Start of DATASET RECORDS
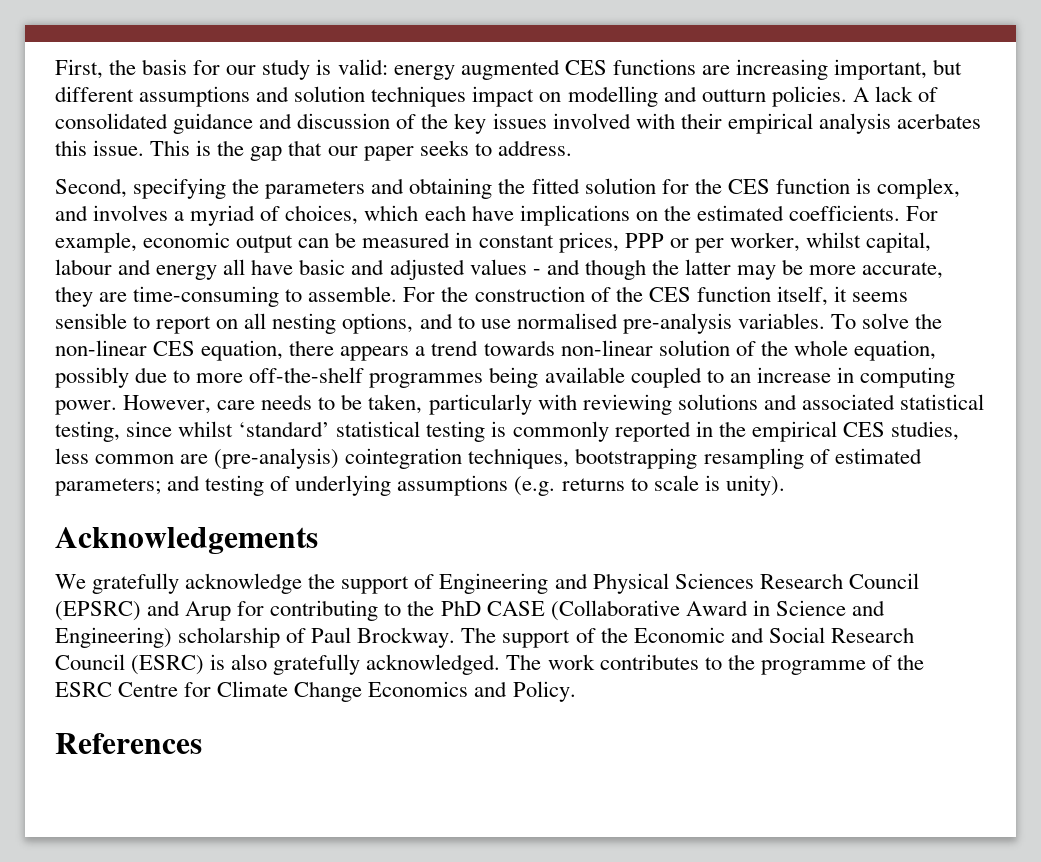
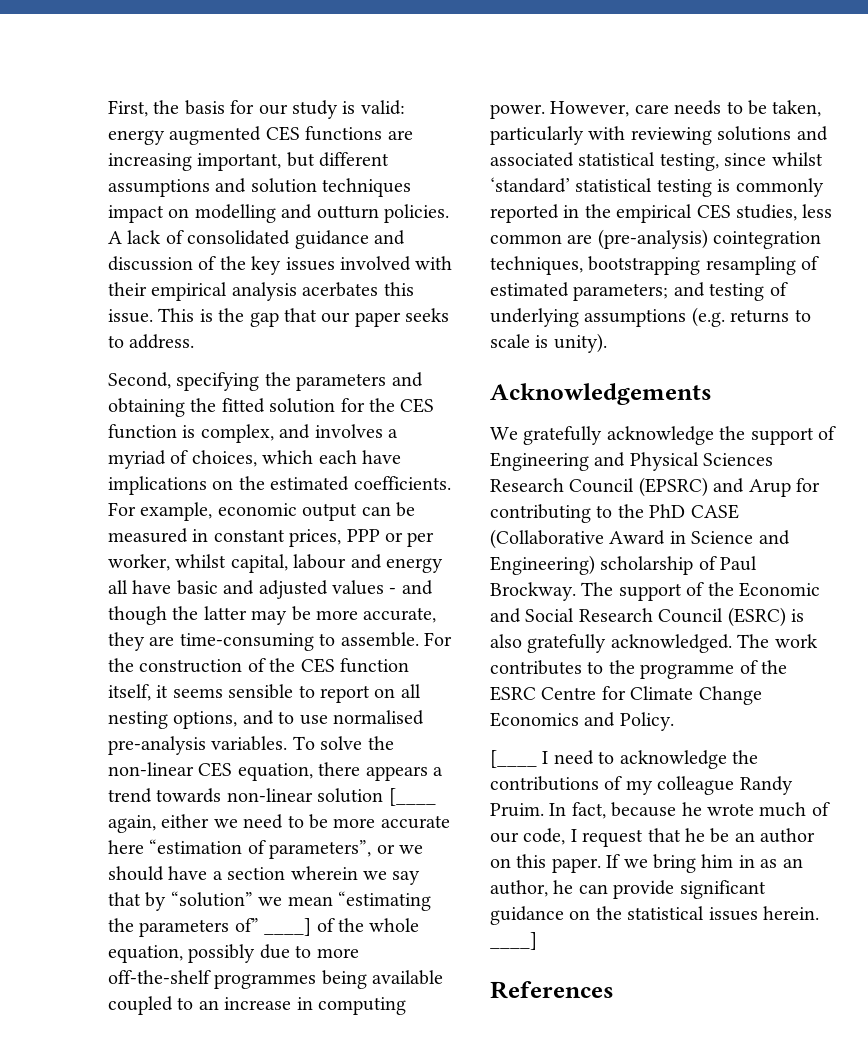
- To solve the non-linear CES equation, there appears a trend towards non-linear solution of the whole equation, possibly due to more off-the-shelf programmes being available coupled to an increase in computing power.
+ To solve the non-linear CES equation, there appears a trend towards non-linear solution [____ again, either we need to be more accurate here “estimation of parameters”, or we should have a section wherein we say that by “solution” we mean “estimating the parameters of” ____] of the whole equation, possibly due to more off-the-shelf programmes being available coupled to an increase in computing power.
+ [____ I need to acknowledge the contributions of my colleague Randy Pruim. In fact, because he wrote much of our code, I request that he be an author on this paper. If we bring him in as an author, he can provide significant guidance on the statistical issues herein. ____]

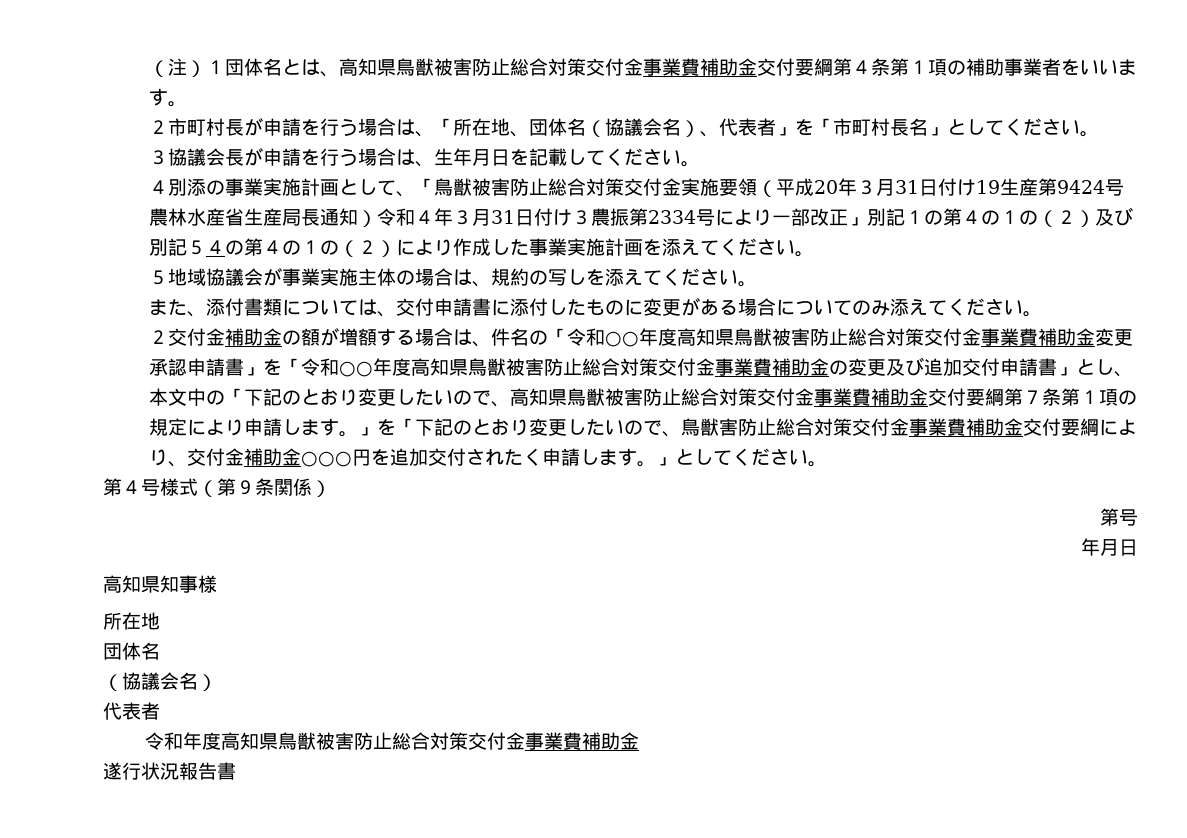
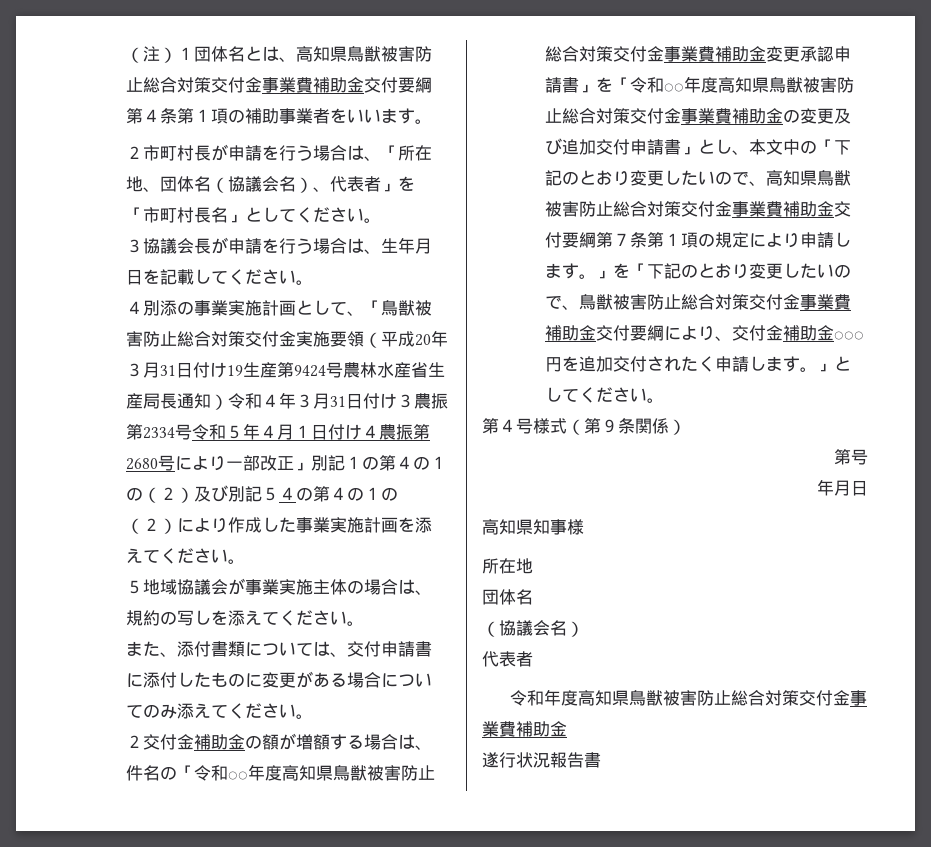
- ４別添の事業実施計画として、「鳥獣被害防止総合対策交付金実施要領（平成20年３月31日付け19生産第9424号農林水産省生産局長通知）令和４年３月31日付け３農振第2334号により一部改正」別記１の第４の１の（２）及び別記５４の第４の１の（２）により作成した事業実施計画を添えてください。
+ ４別添の事業実施計画として、「鳥獣被害防止総合対策交付金実施要領（平成20年３月31日付け19生産第9424号農林水産省生産局長通知）令和４年３月31日付け３農振第2334号令和５年４月１日付け４農振第2680号により一部改正」別記１の第４の１の（２）及び別記５４の第４の１の（２）により作成した事業実施計画を添えてください。
- ２交付金補助金の額が増額する場合は、件名の「令和○○年度高知県鳥獣被害防止総合対策交付金事業費補助金変更承認申請書」を「令和○○年度高知県鳥獣被害防止総合対策交付金事業費補助金の変更及び追加交付申請書」とし、本文中の「下記のとおり変更したいので、高知県鳥獣被害防止総合対策交付金事業費補助金交付要綱第７条第１項の規定により申請します。」を「下記のとおり変更したいので、鳥獣害防止総合対策交付金事業費補助金交付要綱により、交付金補助金○○○円を追加交付されたく申請します。」としてください。
+ ２交付金補助金の額が増額する場合は、件名の「令和○○年度高知県鳥獣被害防止総合対策交付金事業費補助金変更承認申請書」を「令和○○年度高知県鳥獣被害防止総合対策交付金事業費補助金の変更及び追加交付申請書」とし、本文中の「下記のとおり変更したいので、高知県鳥獣被害防止総合対策交付金事業費補助金交付要綱第７条第１項の規定により申請します。」を「下記のとおり変更したいので、鳥獣被害防止総合対策交付金事業費補助金交付要綱により、交付金補助金○○○円を追加交付されたく申請します。」としてください。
End of DATASET RECORDS
PROBLEM TO WORK ON. A verbatim reproduction of each entry is expected, with every picture omitted.

ANSWER.
- To solve the non-linear CES equation, there appears a trend towards non-linear solution of the whole equation, possibly due to more off-the-shelf programmes being available coupled to an increase in computing power.
+ To solve the non-linear CES equation, there appears a trend towards non-linear solution [____ again, either we need to be more accurate here “estimation of parameters”, or we should have a section wherein we say that by “solution” we mean “estimating the parameters of” ____] of the whole equation, possibly due to more off-the-shelf programmes being available coupled to an increase in computing power.
+ [____ I need to acknowledge the contributions of my colleague Randy Pruim. In fact, because he wrote much of our code, I request that he be an author on this paper. If we bring him in as an author, he can provide significant guidance on the statistical issues herein. ____]

- ４別添の事業実施計画として、「鳥獣被害防止総合対策交付金実施要領（平成20年３月31日付け19生産第9424号農林水産省生産局長通知）令和４年３月31日付け３農振第2334号により一部改正」別記１の第４の１の（２）及び別記５４の第４の１の（２）により作成した事業実施計画を添えてください。
+ ４別添の事業実施計画として、「鳥獣被害防止総合対策交付金実施要領（平成20年３月31日付け19生産第9424号農林水産省生産局長通知）令和４年３月31日付け３農振第2334号令和５年４月１日付け４農振第2680号により一部改正」別記１の第４の１の（２）及び別記５４の第４の１の（２）により作成した事業実施計画を添えてください。
- ２交付金補助金の額が増額する場合は、件名の「令和○○年度高知県鳥獣被害防止総合対策交付金事業費補助金変更承認申請書」を「令和○○年度高知県鳥獣被害防止総合対策交付金事業費補助金の変更及び追加交付申請書」とし、本文中の「下記のとおり変更したいので、高知県鳥獣被害防止総合対策交付金事業費補助金交付要綱第７条第１項の規定により申請します。」を「下記のとおり変更したいので、鳥獣害防止総合対策交付金事業費補助金交付要綱により、交付金補助金○○○円を追加交付されたく申請します。」としてください。
+ ２交付金補助金の額が増額する場合は、件名の「令和○○年度高知県鳥獣被害防止総合対策交付金事業費補助金変更承認申請書」を「令和○○年度高知県鳥獣被害防止総合対策交付金事業費補助金の変更及び追加交付申請書」とし、本文中の「下記のとおり変更したいので、高知県鳥獣被害防止総合対策交付金事業費補助金交付要綱第７条第１項の規定により申請します。」を「下記のとおり変更したいので、鳥獣被害防止総合対策交付金事業費補助金交付要綱により、交付金補助金○○○円を追加交付されたく申請します。」としてください。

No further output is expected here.